**What to do**
Return each line of the data below exactly, omitting any pictures.

**Exercise data**

..........

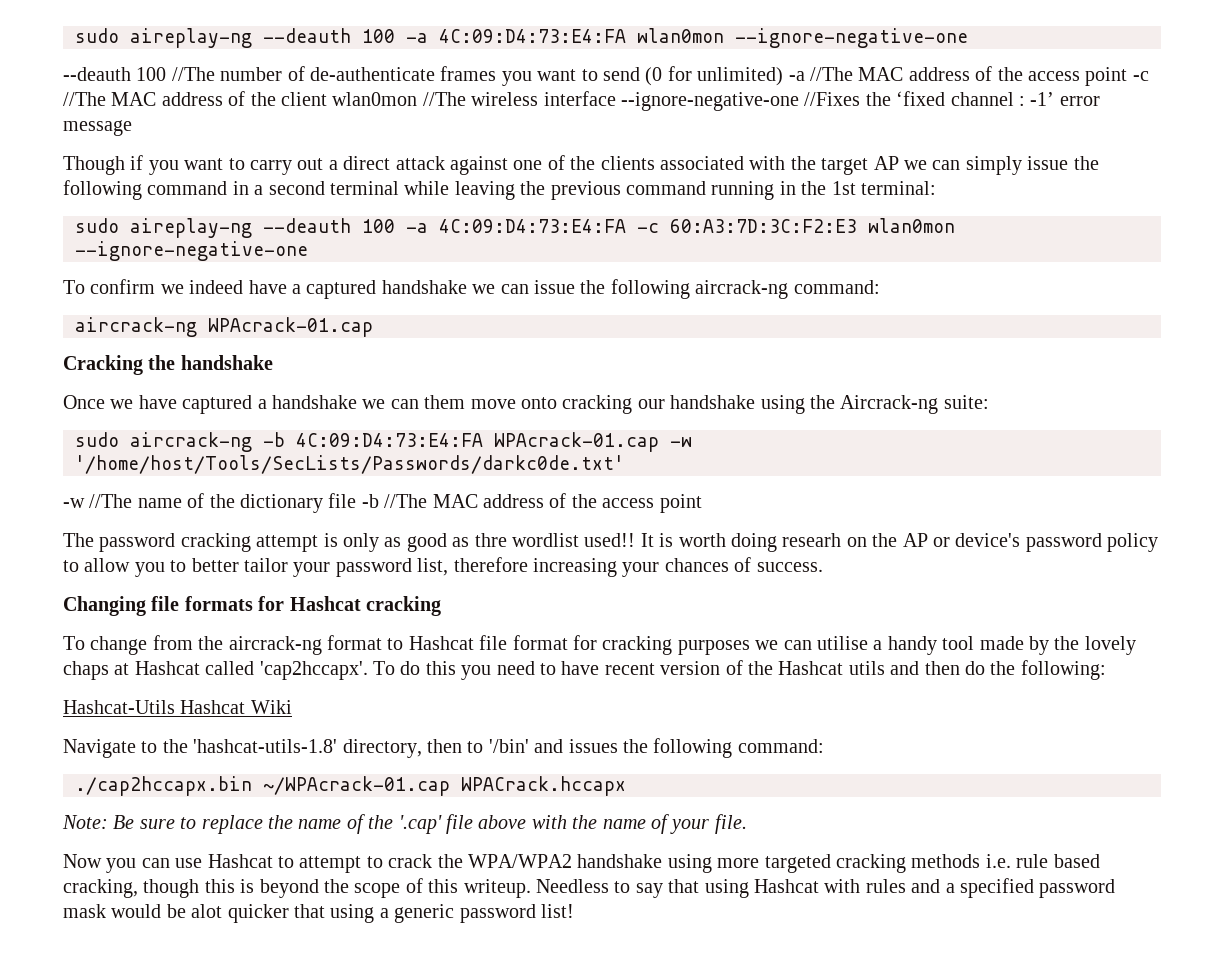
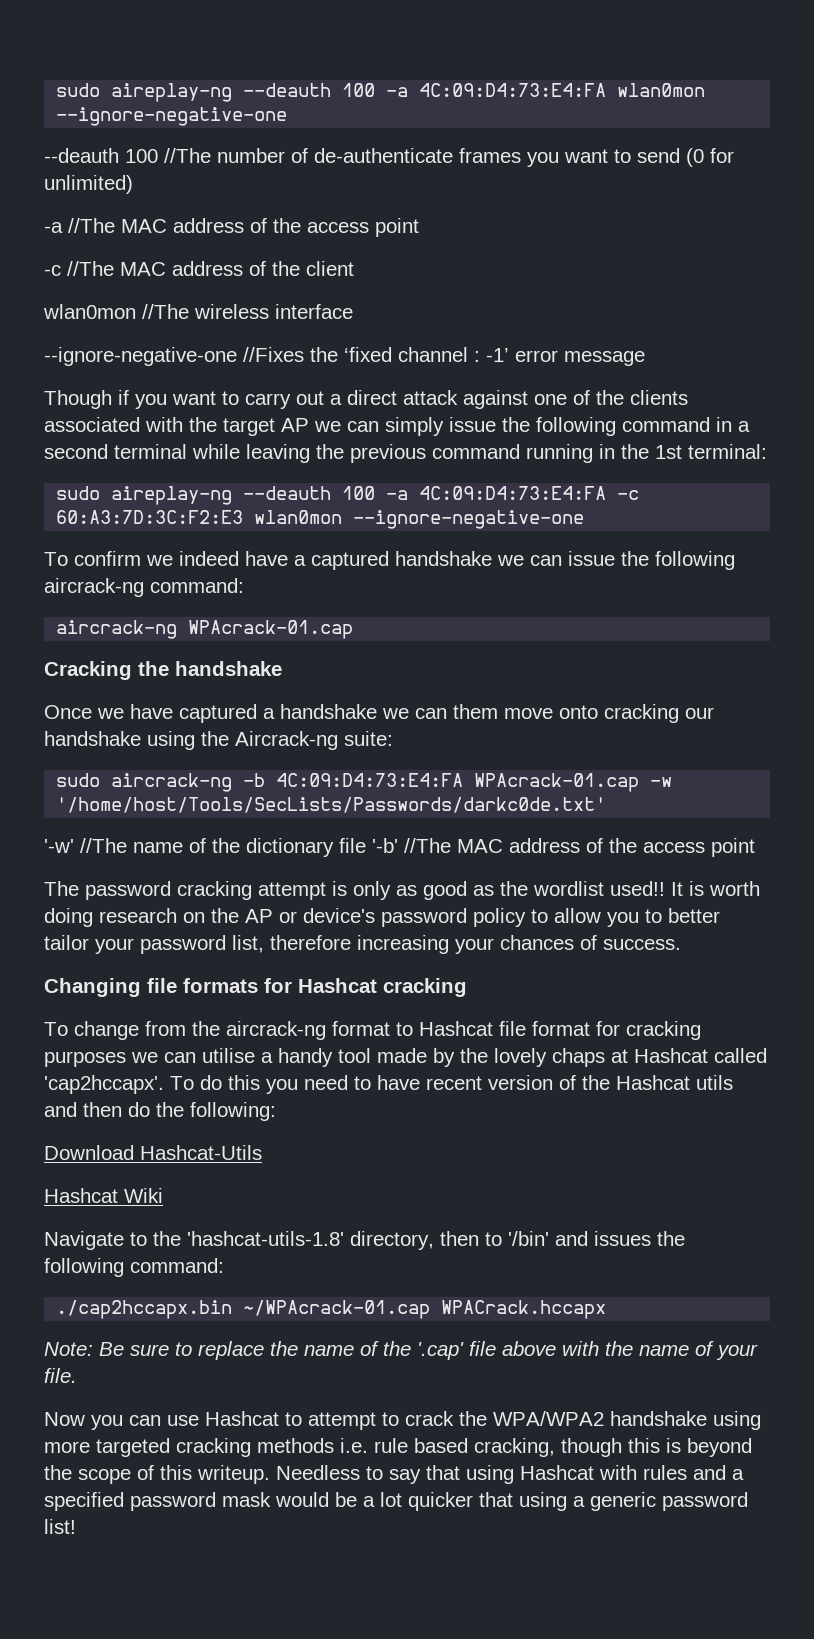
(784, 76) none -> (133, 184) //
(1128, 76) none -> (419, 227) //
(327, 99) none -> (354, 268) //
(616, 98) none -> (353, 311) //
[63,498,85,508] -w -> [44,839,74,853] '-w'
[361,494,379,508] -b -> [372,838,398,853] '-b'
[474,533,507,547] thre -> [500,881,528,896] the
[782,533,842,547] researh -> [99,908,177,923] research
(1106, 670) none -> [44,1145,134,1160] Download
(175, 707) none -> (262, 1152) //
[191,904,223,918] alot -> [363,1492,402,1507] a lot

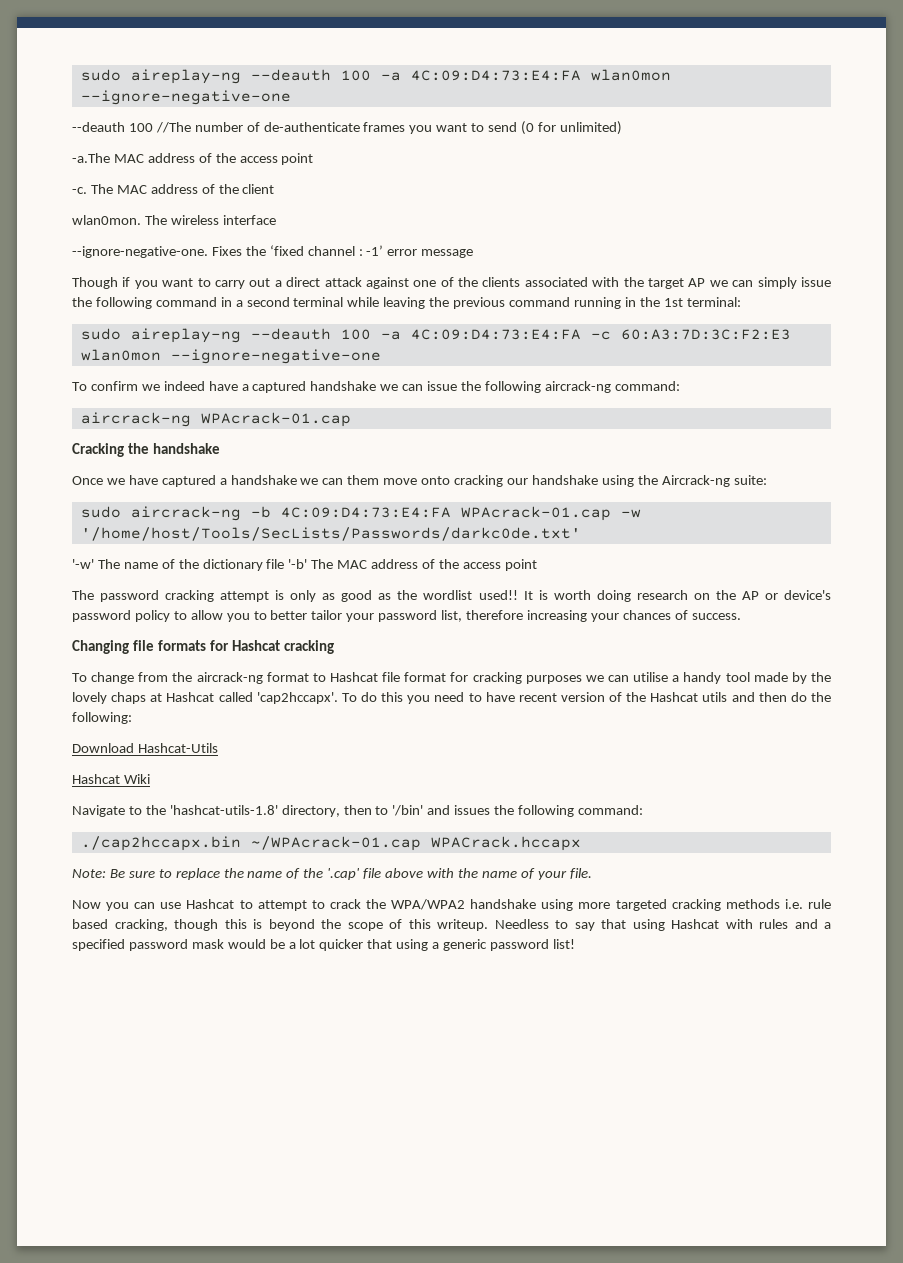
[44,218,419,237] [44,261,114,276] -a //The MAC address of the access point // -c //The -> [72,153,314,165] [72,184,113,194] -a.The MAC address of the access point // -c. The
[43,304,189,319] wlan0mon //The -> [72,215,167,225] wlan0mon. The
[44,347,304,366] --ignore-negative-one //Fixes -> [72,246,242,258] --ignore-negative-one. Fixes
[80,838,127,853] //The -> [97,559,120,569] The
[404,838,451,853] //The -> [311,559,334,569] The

..........

**Task result**
(784, 76) none -> (133, 184) //
(1128, 76) none -> (419, 227) //
(327, 99) none -> (354, 268) //
(616, 98) none -> (353, 311) //
[63,498,85,508] -w -> [44,839,74,853] '-w'
[361,494,379,508] -b -> [372,838,398,853] '-b'
[474,533,507,547] thre -> [500,881,528,896] the
[782,533,842,547] researh -> [99,908,177,923] research
(1106, 670) none -> [44,1145,134,1160] Download
(175, 707) none -> (262, 1152) //
[191,904,223,918] alot -> [363,1492,402,1507] a lot

[44,218,419,237] [44,261,114,276] -a //The MAC address of the access point // -c //The -> [72,153,314,165] [72,184,113,194] -a.The MAC address of the access point // -c. The
[43,304,189,319] wlan0mon //The -> [72,215,167,225] wlan0mon. The
[44,347,304,366] --ignore-negative-one //Fixes -> [72,246,242,258] --ignore-negative-one. Fixes
[80,838,127,853] //The -> [97,559,120,569] The
[404,838,451,853] //The -> [311,559,334,569] The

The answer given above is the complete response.